• Extracted records

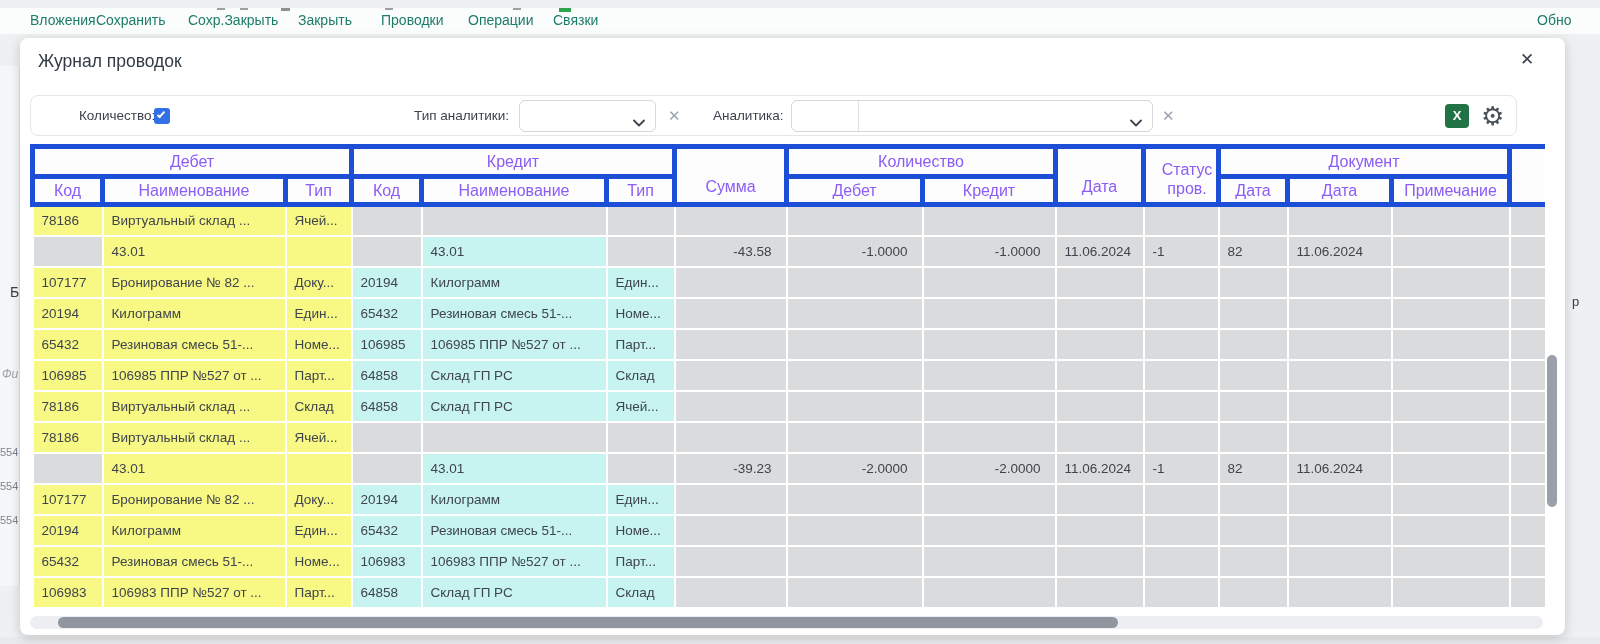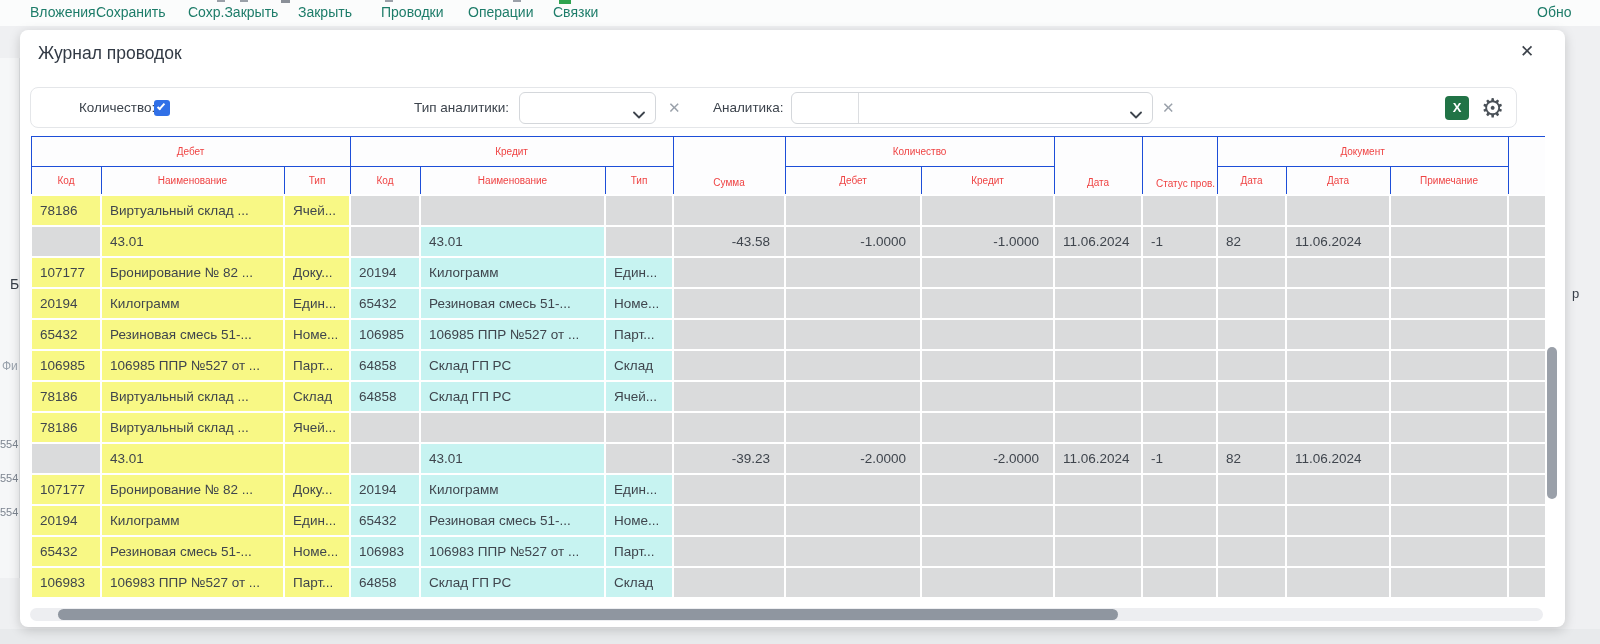--- a/index.html
+++ b/index.html
@@ -1,28 +1,28 @@
 <!DOCTYPE html>
 <html style="--yellow: #f8f885; --cyan: #c7f3f1; --cellgray: #dadbdc; --teal: #1d7c69; --excel: #217346; --cbblue: #3170e7;"><head>
 <meta charset="utf-8">
 <style>
   * { margin:0; padding:0; box-sizing:border-box; }
   html,body { width:1600px; height:644px; }
   body { font-family:"Liberation Sans", sans-serif; background:#eff0f2; position:relative; overflow:hidden; }
 
-  #page { position:absolute; inset:0; }
+  #page { position:absolute; inset:0;margin-top:8px; }
 
   
   .menubar { position:absolute; left:0; top:0; width:1600px; height:26px; background:#fbfcfc; }
   .menu-item { position:absolute; top:4px; font-size:14px; color:var(--teal); cursor:pointer; white-space:nowrap; }
   .top-sliver { position:absolute; top:0; }
   .bg-left-panel { position:absolute; left:0; top:58px; width:20px; height:520px; background:#f6f7f8; border-right:1px solid #e3e5e7; }
   .bg-frag { position:absolute; color:#7d8590; font-size:11px; white-space:nowrap; overflow:hidden; width:19px; }
   .bg-frag.dark { color:#39404a; font-size:14px; }
-  .bg-frag.it { color:#9aa3ad; font-size:12px; }
+  .bg-frag.it { color:#9aa3ad; font-size:12px; font-style:italic; }
   .bg-frag-right { position:absolute; color:#39404a; font-size:13px; }
   .bottom-strip { position:absolute; left:0; top:629px; width:1600px; height:15px; background:#e8eaec; }
 
   
   .modal { position:absolute; left:20px; top:30px; width:1545px; height:597px; background:#fff;
            border-radius:8px; box-shadow:0 3px 12px rgba(0,0,0,.18); }
   .modal-title { position:absolute; left:18px; top:13px; font-size:17.5px; color:#323a45; }
   .modal-close { position:absolute; left:1500px; top:11px; font-size:17px; color:#3d434b; cursor:pointer; }
 
   
@@ -37,21 +37,21 @@
   .combo .chev { position:absolute; right:10px; top:12px; }
   .combo .divider { position:absolute; left:66px; top:0; width:1px; height:30px; background:#dcdee1; }
   .clear-x { position:absolute; top:11px; font-size:15px; color:#9aa1aa; cursor:pointer; }
   .excel-btn { position:absolute; left:1414px; top:8px; width:24px; height:24px; background:var(--excel);
                border-radius:4px; color:#fff; font-weight:bold; font-size:13px; text-align:center; line-height:24px; cursor:pointer; }
   .gear-btn { position:absolute; left:1450px; top:3px; font-size:26px; color:#4a5158; cursor:pointer; line-height:34px; }
 
   
   .table-wrap { position:absolute; left:10px; top:106px; width:1517px; height:468px; overflow:hidden; }
   table { border-collapse:collapse; table-layout:fixed; width:1517px; background:#fff; }
-  th { border:1px solid #1d4ed8; font-weight:normal; font-size:10px; color:#ef4444;
+  th { border:5px solid #1d4ed8; font-weight:normal; font-size:16px; color:#8b5cf6;
        text-align:center; background:#fdfdfe; overflow:hidden; white-space:nowrap; }
   thead tr.h1 th { height:30px; }
   thead tr.h2 th { height:28px; }
   th.vb { vertical-align:bottom; padding-bottom:6px; }
   th.wrap { white-space:normal; line-height:1.2; padding-bottom:4px;padding-left:12px; }
   td { border:2px solid #fff; height:31px; font-size:13.5px; color:#3f454d;
        padding:0 8px; white-space:nowrap; overflow:hidden; }
   td.bg-y { background:var(--yellow); }
   td.bg-c { background:var(--cyan); }
   td.bg-g { background:var(--cellgray); }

• Your objective
Please state how many lines in the material above include the word "solid". Nothing but the number is wanted.

• Exercise answer
4